In modern medicine, there may be two axes that regulate ethical behavior in everyday practice: a) evidence-based medicine and b) precision medicine or previously called personalized medicine, but this term is actually confusing, since medicine has always been personalized. In the first concept, practically all over the world, for several decades, clinical medicine is guided by trying to implement the best therapeutic behaviors based on the results of clinical studies, which strictly followed the steps of research protocols, in accordance with good clinical practice and where they provided benefits in the examined patients .
The results of these clinical studies are published in indexed journals that anyone can theoretically consult, but this is where the problems begin, since not everyone has access to these journals, since their costs are usually high, for this reason most institutions try to have a certain subscription to the journals they consider the most recognized in their area and who can help their staff to update them.
Recently, the concept of precision medicine has been introduced, which basically consists of individualizing each patient with his disease, since we have always known that each person can have different clinical reactions and drug effects. The problem of individualizing each patient is that one part is based on the determination of molecular tests that specify the genetic information of each patient, increasing costs, even in many cases many of these tests can be more expensive than the same treatments. they try to choose.
With that in mind, our country is no stranger to these demands of current medical practice. However, the differences between public and private medicine are very contrasting. Each administration tries to put its stamp on the health care system it inherits and modify it according to the idea each has and wants to adopt for Mexico. This administration, despite its good intentions of wanting to provide drugs for the entire population, did not plan well for the procurement, distribution, preparation and administration of drugs, causing shortages and bureaucratic delays in scheduling patients, forcing many rights holders and patients into hospitals run by INSABI, in order to have their imaging and laboratory studies done in a special way so that they can continue their treatment as planned and so that they do not suffer delays in them, since these delays can last for weeks or months, as well as for the purchase of drugs that do not exist at that time in their care units.

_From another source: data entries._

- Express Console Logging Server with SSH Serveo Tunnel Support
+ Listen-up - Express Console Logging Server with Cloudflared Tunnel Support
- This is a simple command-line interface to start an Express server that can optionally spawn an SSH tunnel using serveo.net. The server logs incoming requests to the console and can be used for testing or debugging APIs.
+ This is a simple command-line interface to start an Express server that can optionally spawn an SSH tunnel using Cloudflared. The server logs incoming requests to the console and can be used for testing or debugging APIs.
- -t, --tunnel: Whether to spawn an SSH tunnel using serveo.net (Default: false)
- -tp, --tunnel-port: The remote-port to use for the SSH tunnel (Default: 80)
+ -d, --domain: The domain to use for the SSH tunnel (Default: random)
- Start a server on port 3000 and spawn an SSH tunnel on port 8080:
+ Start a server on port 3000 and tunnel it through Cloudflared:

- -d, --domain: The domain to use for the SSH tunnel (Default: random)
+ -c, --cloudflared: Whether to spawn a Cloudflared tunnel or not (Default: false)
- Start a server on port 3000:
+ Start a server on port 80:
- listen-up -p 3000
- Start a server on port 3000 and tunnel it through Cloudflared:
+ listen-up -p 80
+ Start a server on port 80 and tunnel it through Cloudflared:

This situation is not new, as it has been present since past administrations; so much so that some colleagues even said “that their institutional practice is not evidence-based medicine, but stock-based medicine”, that is, prescribing only available drugs; This, along with the falsification of data by pointing out that there is no shortage, because only the drug that is in stock is issued, confuses the health personnel themselves. However, in this government it is emphasized more emphatically. It should be pointed out as something positive, that having expensive drugs in pathologies such as cancer, where the prices of many of them are too high and which almost no patient can afford, in this administration there are more opportunities to treat some more patients, although occasionally, due to periods of shortages that occur also due to limited budgets of institutions, still have to discriminate against patients with the intention of trying to optimize resources for those who are considered to have greater opportunities for better results. Some directors of state and health institutions are trying to force doctors to adapt to such circumstances and treat their patients as much or less than the hospital can offer them, that is, they treat the population with what they have… Unfortunately, reality overrides the story.

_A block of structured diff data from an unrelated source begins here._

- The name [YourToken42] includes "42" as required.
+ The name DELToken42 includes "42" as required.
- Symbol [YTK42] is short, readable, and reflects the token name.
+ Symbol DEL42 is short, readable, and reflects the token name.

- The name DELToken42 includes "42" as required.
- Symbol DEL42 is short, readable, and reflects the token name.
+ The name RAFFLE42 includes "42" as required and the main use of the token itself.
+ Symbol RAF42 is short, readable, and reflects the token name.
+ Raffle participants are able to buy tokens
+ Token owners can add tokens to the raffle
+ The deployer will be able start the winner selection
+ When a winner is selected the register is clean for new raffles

This is where the doctor’s mentality falls into a duality that is sometimes not easy to reconcile. In a public institution, the doctor gets used to prescribing “nothing” or “there is only this or that”, even though he understands that this is not the best option for the patient, and gets used to “something is better than nothing”. Doctors who, in addition to working in a public institution, also work privately, will hardly postpone procedures or the start of treatment.
Obviously, institutions try to ensure that their doctors adhere to international management guidelines, but often, due to the special characteristics of each, they internally allow the “tropicalization” of therapeutic management according to the circumstances prevailing at the time. your institution.
When you live reality or “the real world” as the Americans say, the therapeutic results will be very varied; each patient will experience the good or bad luck that has befallen him and only he will know about his luck or misfortune. The doctors will be satisfied with what they considered to be the best alternative according to the conditions of their hospital at the time, or if they at least offered something, and in the end the Government will say that it complied, because no one protested and will assume that its policy was successful.
*The author is a medical oncologist at the National Cancer Institute (InCan), with a master’s degree in the direction and management of health institutions, a full professor of the Biological Therapy course and is the representative for Mexico of the cooperative group SWOG (South West Oncology Group). Currently in the dissemination project: Science, politics, economics and medicine.